***** Data to process

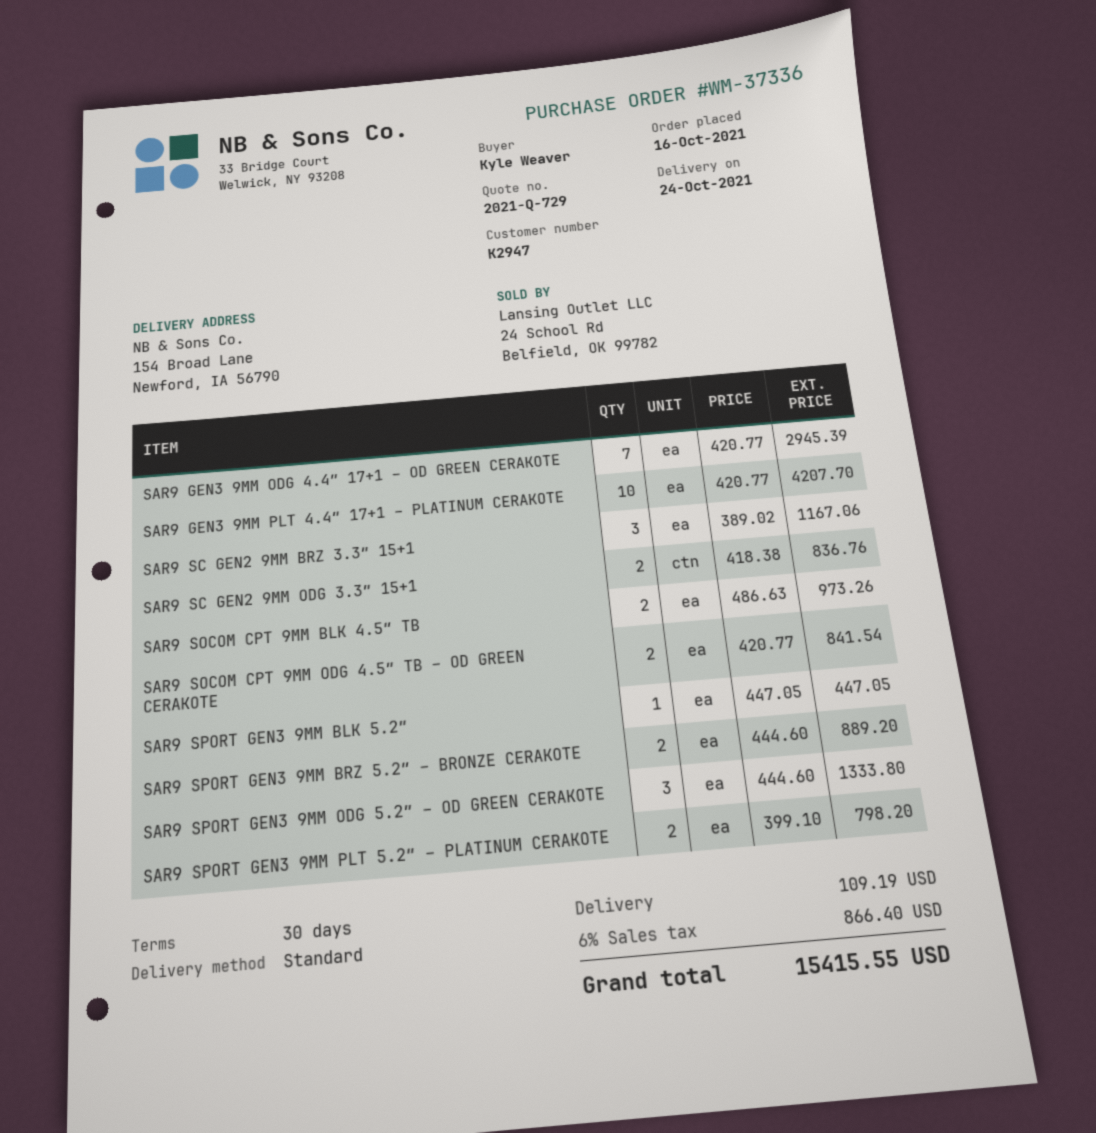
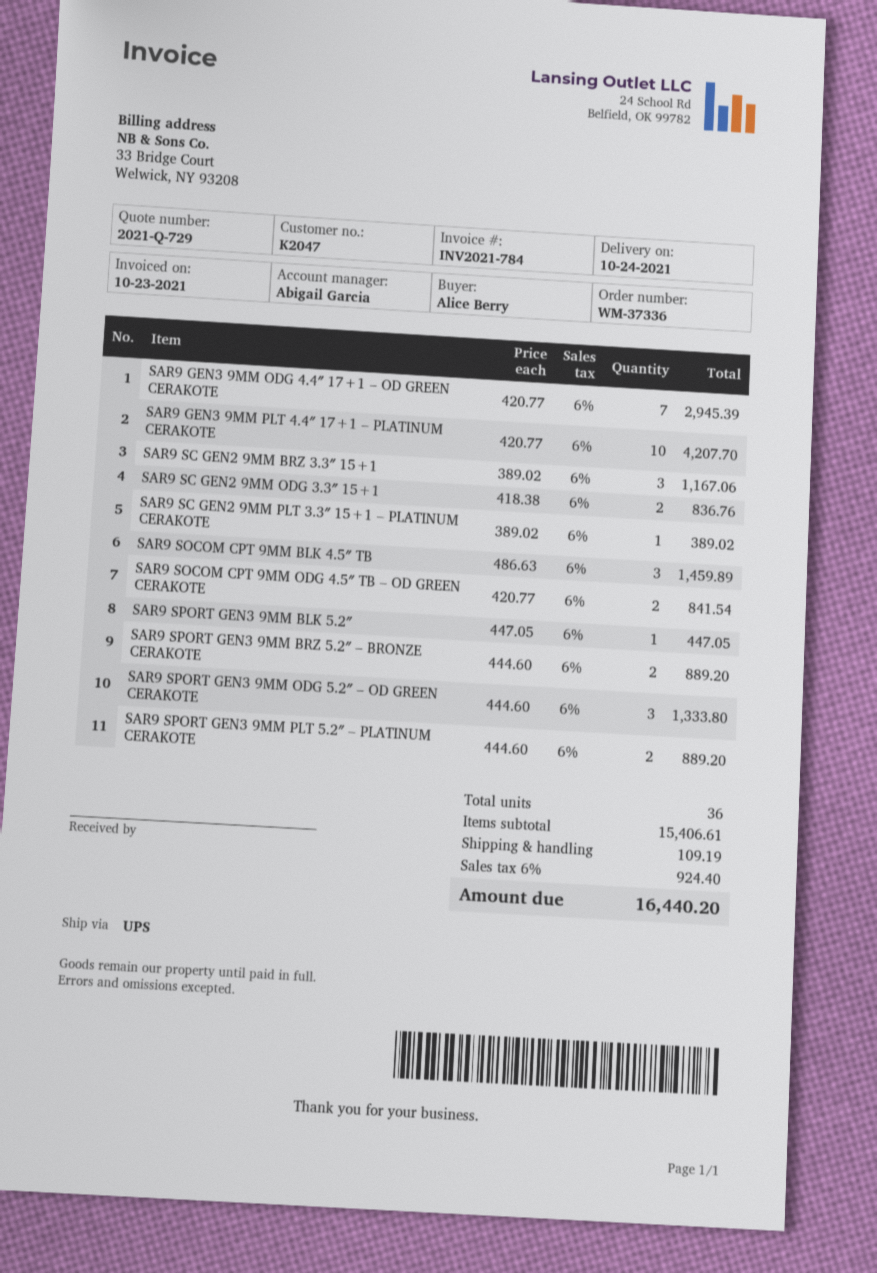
customer number: K2947 -> K2047
ordered by: Kyle Weaver -> Alice Berry
shipping method: standard -> UPS
SAR9 SOCOM CPT 9MM BLK 4.5″ TB: 2 x 486.63 = 973.26 -> 3 x 486.63 = 1459.89
SAR9 SPORT GEN3 9MM PLT 5.2″ – PLATINUM CERAKOTE: 2 x 399.10 = 798.20 -> 2 x 444.60 = 889.20
SAR9 SC GEN2 9MM PLT 3.3″ 15+1 – PLATINUM CERAKOTE: none -> 1 x 389.02 = 389.02
tax: 6% = 866.40 -> 6% = 924.40
total: 15415.55 -> 16440.20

**********

Task goal:
In your copy of the data above, leave out the pictures and repeat everything else exactly.

Expected answer:
customer number: K2947 -> K2047
ordered by: Kyle Weaver -> Alice Berry
shipping method: standard -> UPS
SAR9 SOCOM CPT 9MM BLK 4.5″ TB: 2 x 486.63 = 973.26 -> 3 x 486.63 = 1459.89
SAR9 SPORT GEN3 9MM PLT 5.2″ – PLATINUM CERAKOTE: 2 x 399.10 = 798.20 -> 2 x 444.60 = 889.20
SAR9 SC GEN2 9MM PLT 3.3″ 15+1 – PLATINUM CERAKOTE: none -> 1 x 389.02 = 389.02
tax: 6% = 866.40 -> 6% = 924.40
total: 15415.55 -> 16440.20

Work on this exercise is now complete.